If a line includes the word "head", it belongs in the count; state the total for the data below and add nothing.

----------------------------------------

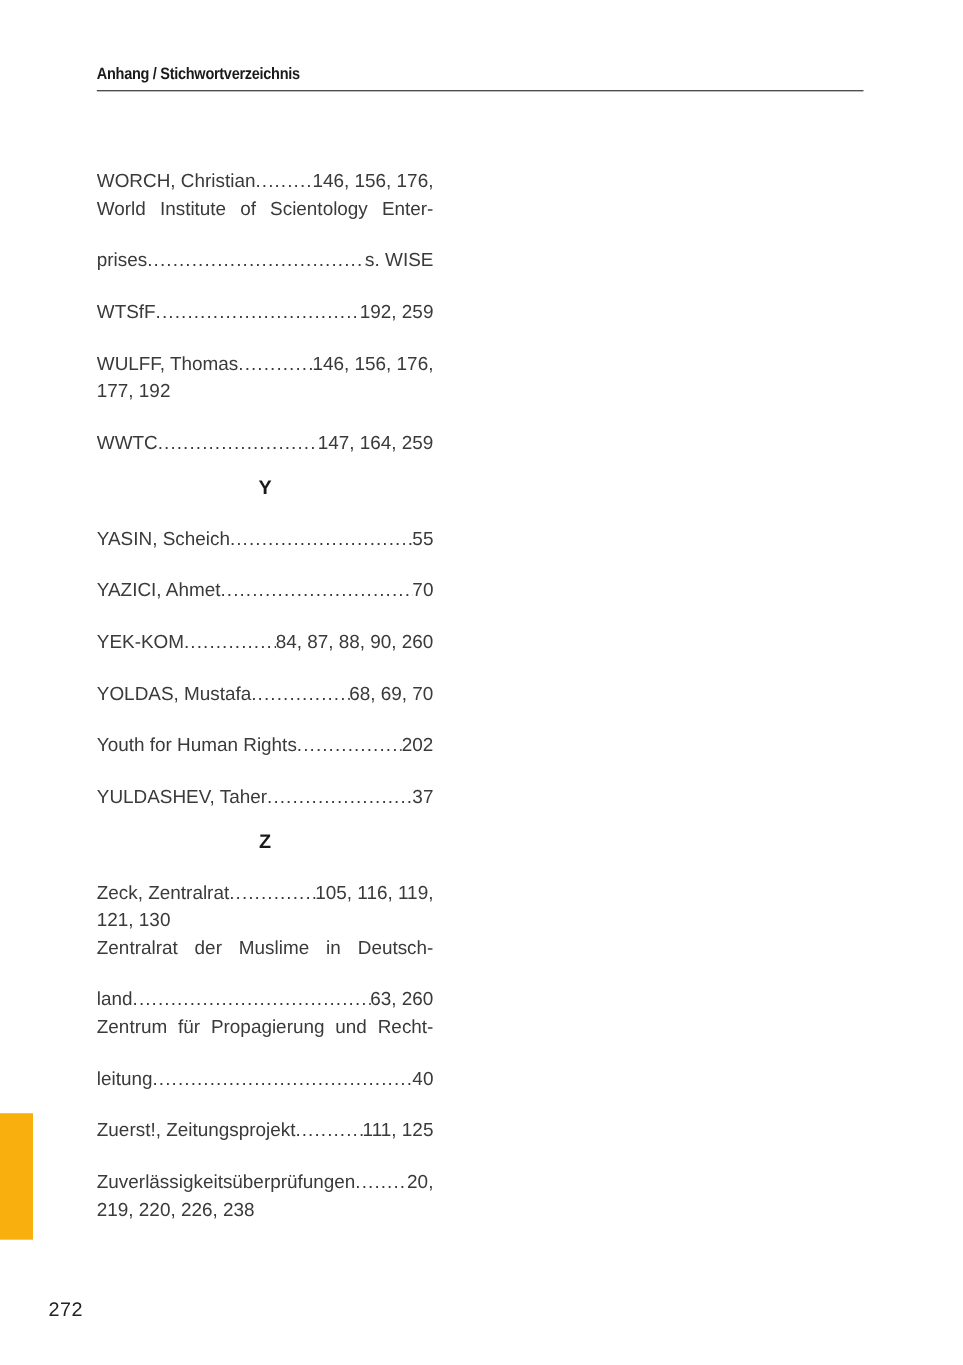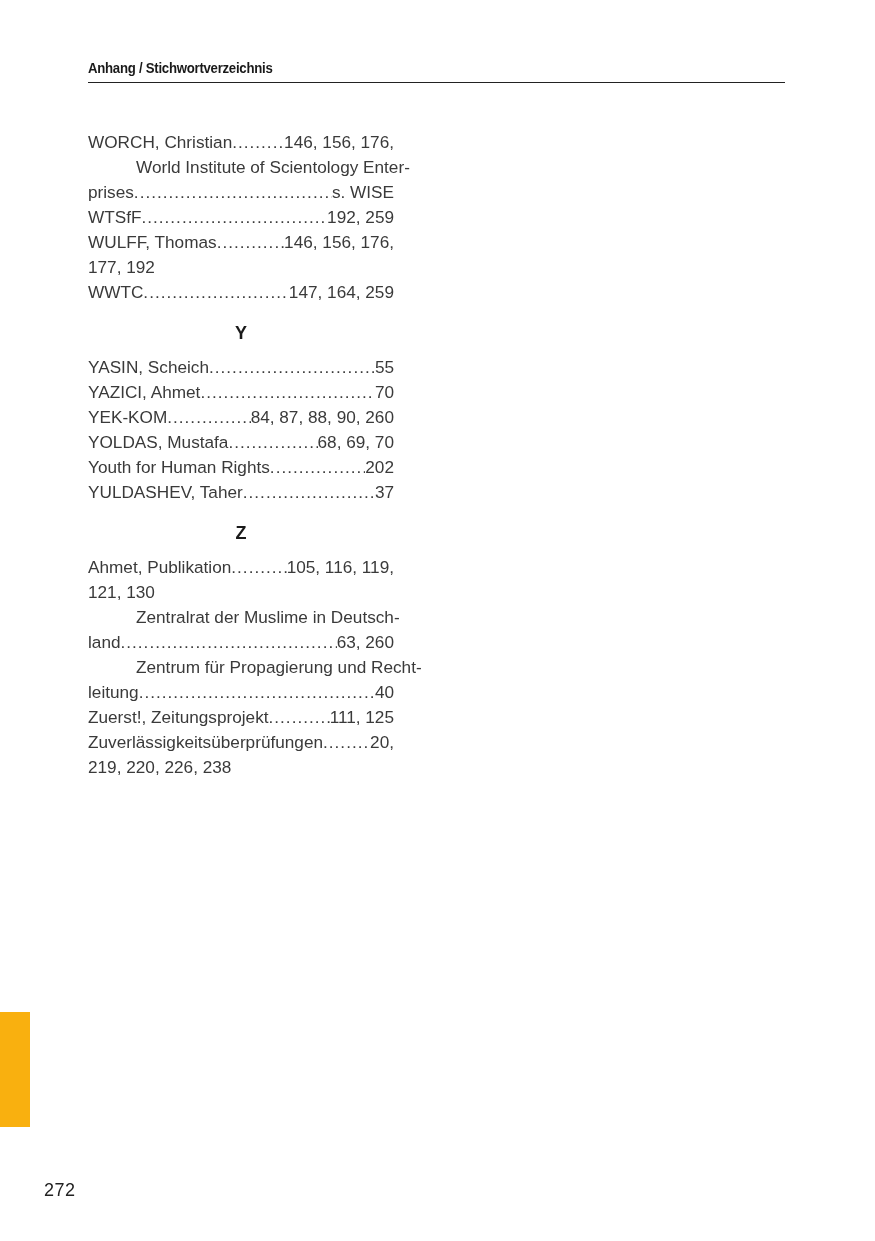--- a/index.html
+++ b/index.html
@@ -25,7 +25,7 @@
     }
     .entry { margin: 0; }
     .line {
-      display: flex; white-space: nowrap; overflow: hidden;
+      display: flex; white-space: nowrap; overflow: hidden; margin-top: 22px;
     }
     .line .term { flex: 0 0 auto; }
     .line .dots {

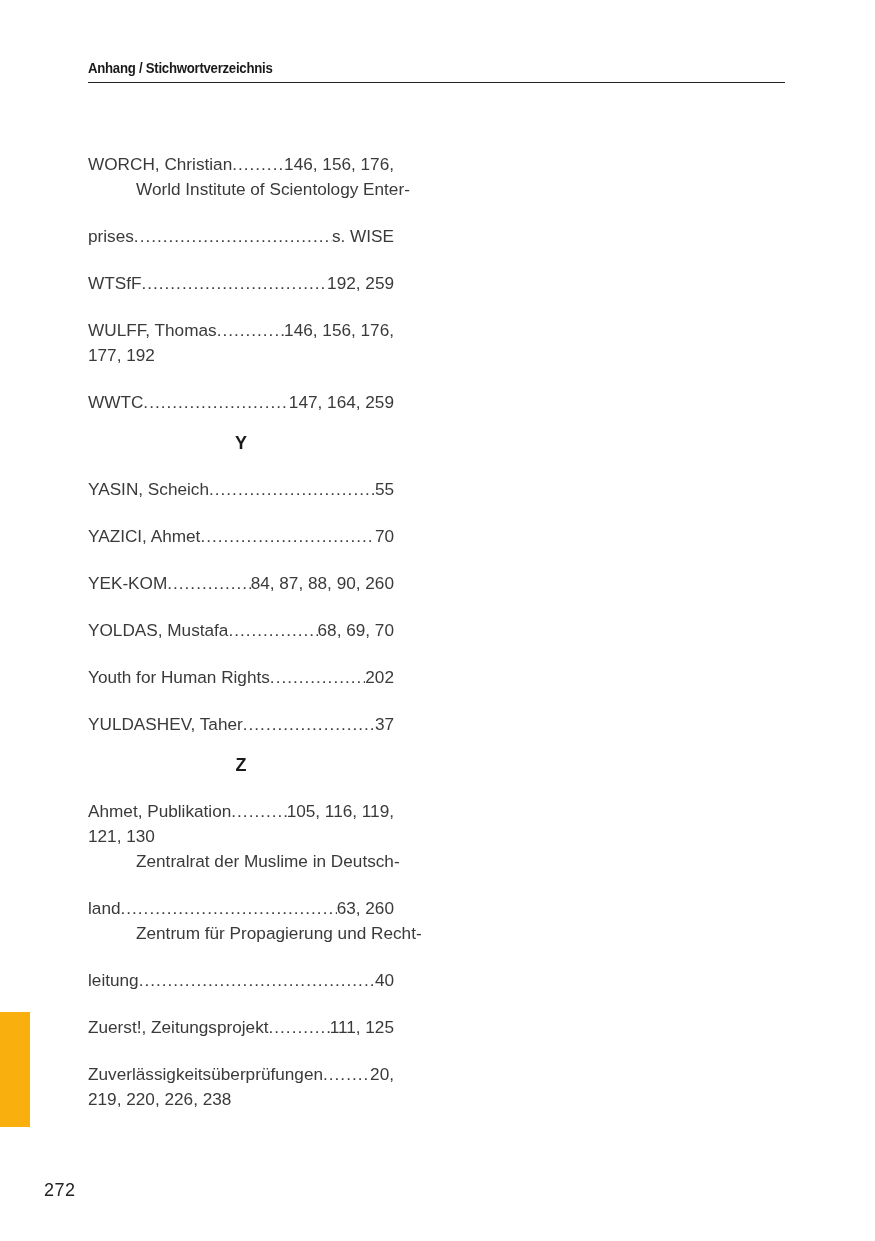--- a/index.html
+++ b/index.html
@@ -37,7 +37,7 @@
     }
     .line .pages { flex: 0 0 auto; }
     .justified {
-      text-align: justify; text-align-last: justify; white-space: nowrap; margin-left: 48px;
+      text-align: justify; text-align-last: justify; white-space: nowrap;
     }
     .plain { white-space: nowrap; }
     .letter-head {

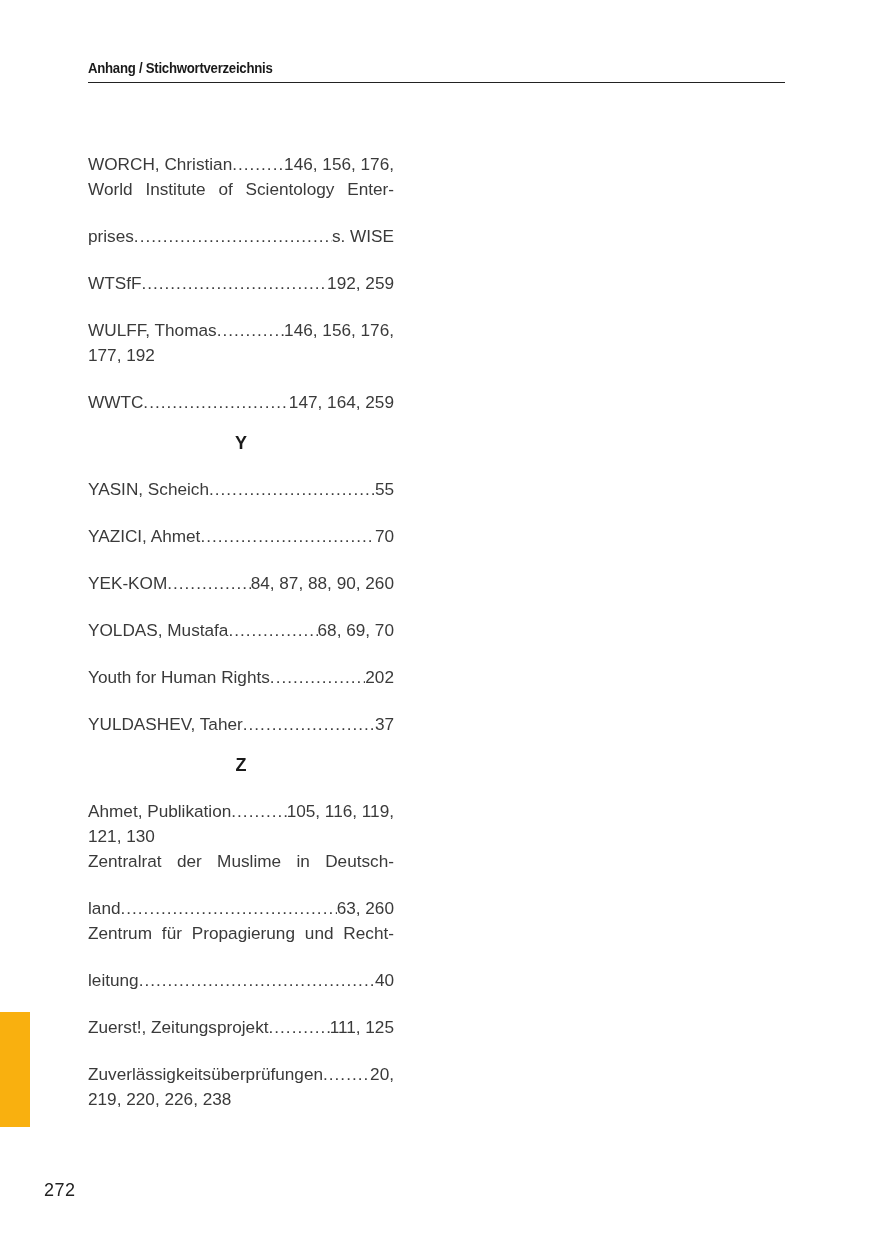--- a/index.html
+++ b/index.html
@@ -138,7 +138,7 @@
     <div class="letter-head">Z</div>
     <div class="entry">
       <div class="line">
-          <span class="term">Ahmet, Publikation</span>
+          <span class="term">Zeck, Zentralrat</span>
           <span class="dots"></span>
           <span class="pages">105, 116, 119,</span>
         </div>

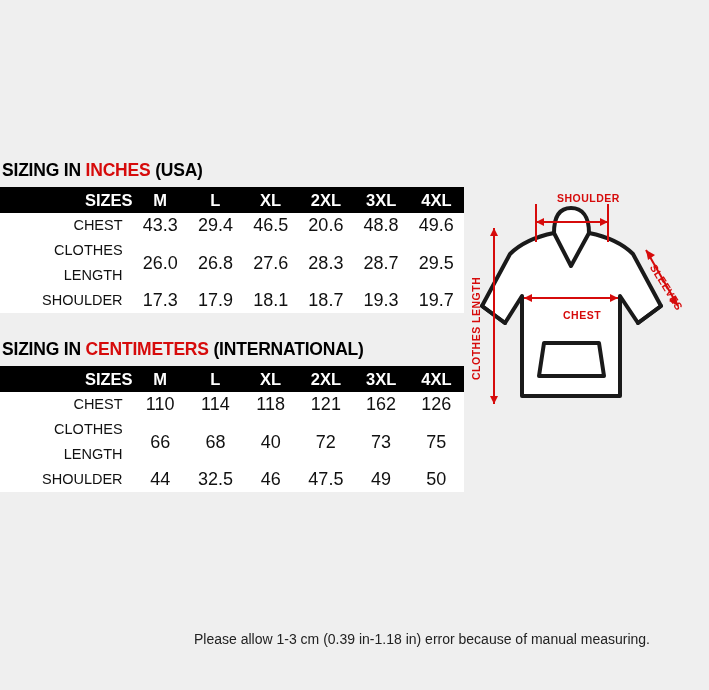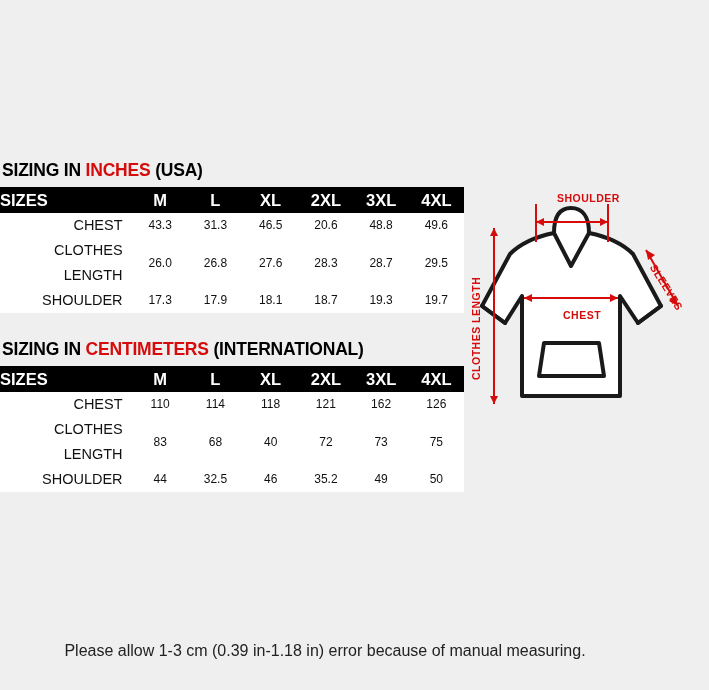--- a/index.html
+++ b/index.html
@@ -64,7 +64,7 @@
     text-align: center;
   }
   .hdr-row th.label-col {
-    text-align: left;
+    text-align: right;
     margin-top: 22px;
   }
   .body-row td {

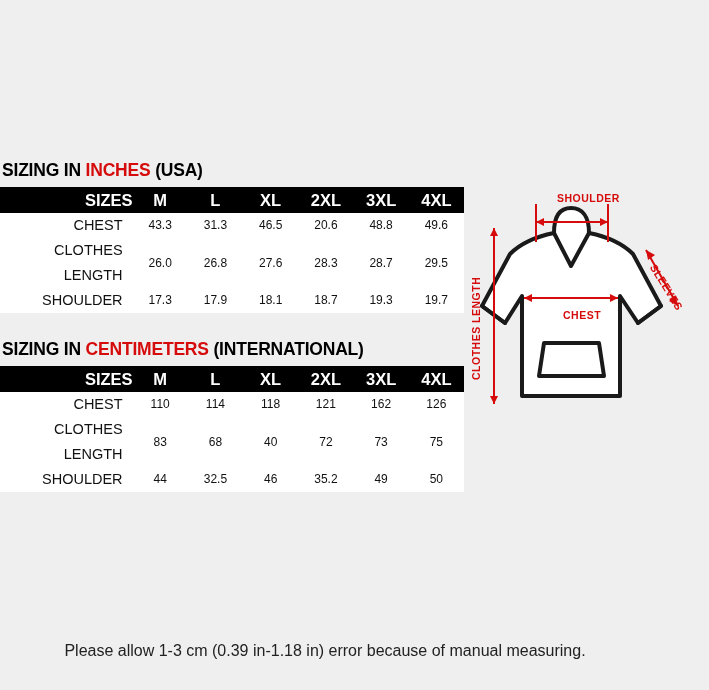--- a/index.html
+++ b/index.html
@@ -69,7 +69,7 @@
   }
   .body-row td {
     background: #fff;
-    font-size: 12px;
+    font-size: 18px;
     height: 25px;
     line-height: 25px;
     text-align: center;

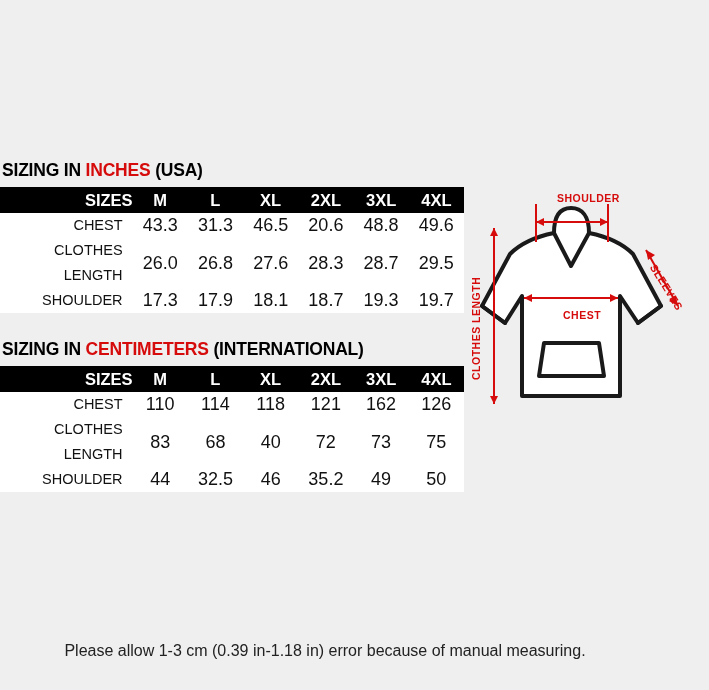--- a/index.html
+++ b/index.html
@@ -159,7 +159,7 @@
       <tr class="body-row">
         <td class="label-col">CHEST</td>
         <td>43.3</td>
-        <td>31.3</td>
+        <td>29.4</td>
         <td>46.5</td>
         <td>20.6</td>
         <td>48.8</td>

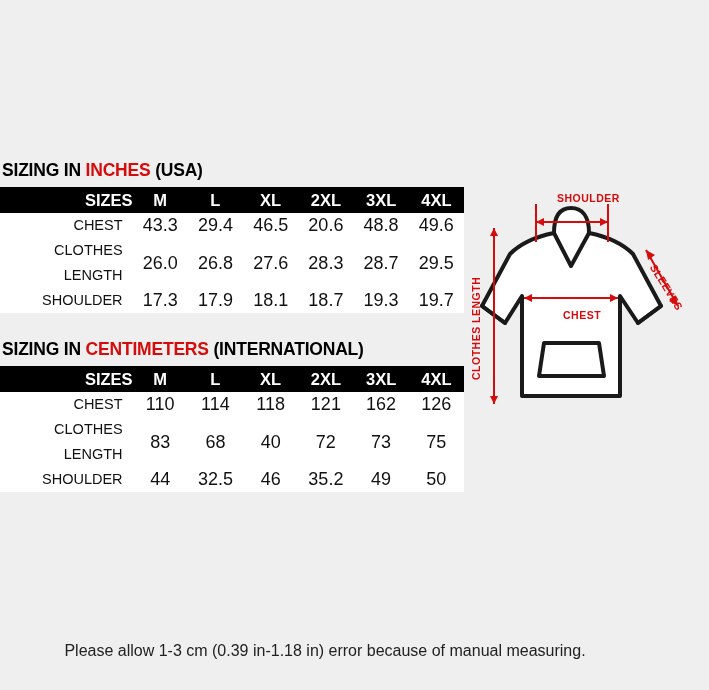--- a/index.html
+++ b/index.html
@@ -221,7 +221,7 @@
       </tr>
       <tr class="body-row">
         <td class="label-col">CLOTHES LENGTH</td>
-        <td>83</td>
+        <td>66</td>
         <td>68</td>
         <td>40</td>
         <td>72</td>

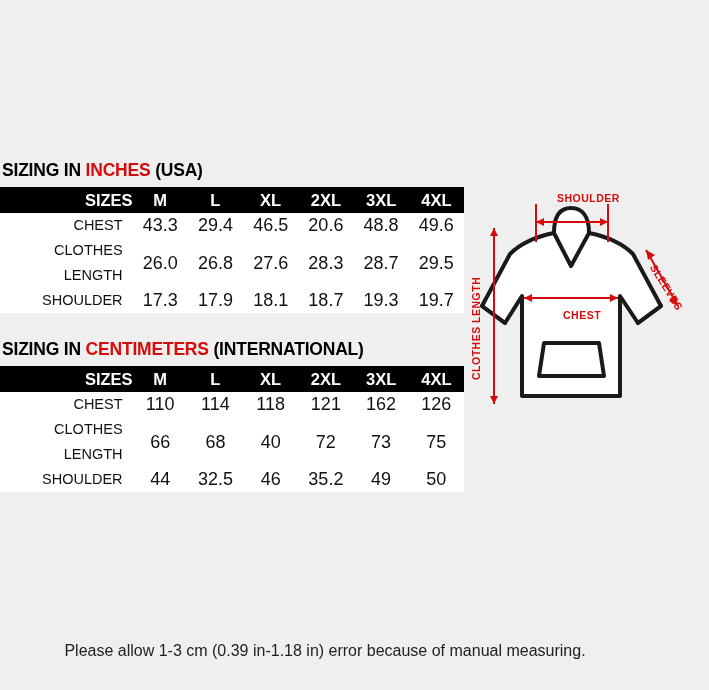--- a/index.html
+++ b/index.html
@@ -233,7 +233,7 @@
         <td>44</td>
         <td>32.5</td>
         <td>46</td>
-        <td>35.2</td>
+        <td>47.5</td>
         <td>49</td>
         <td>50</td>
       </tr>

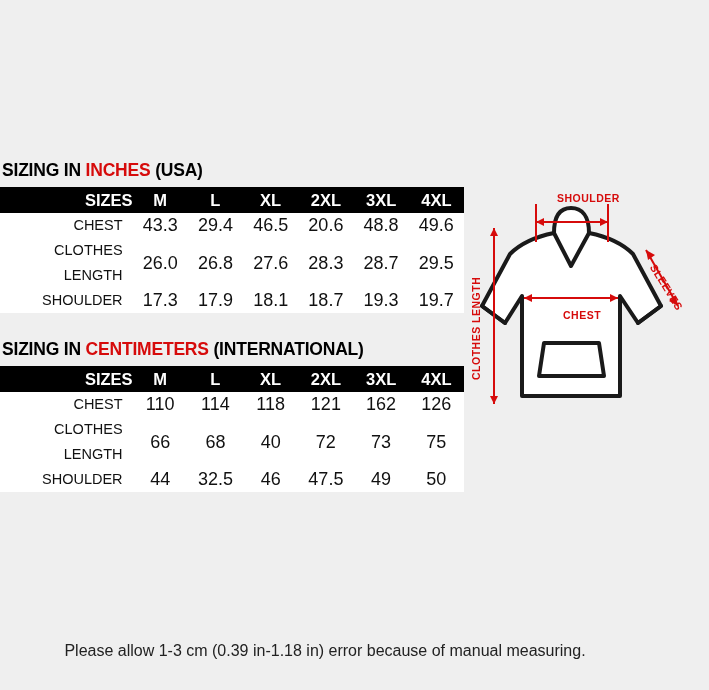--- a/index.html
+++ b/index.html
@@ -88,10 +88,10 @@
   .note {
     position: absolute;
     left: 0;
-    top: 482px;
+    top: 471px;
     width: 650px;
-    text-align: center;
-    font-size: 16px;
+    text-align: right;
+    font-size: 14px;
     color: #222;
   }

----------------------------------------

Result below |
2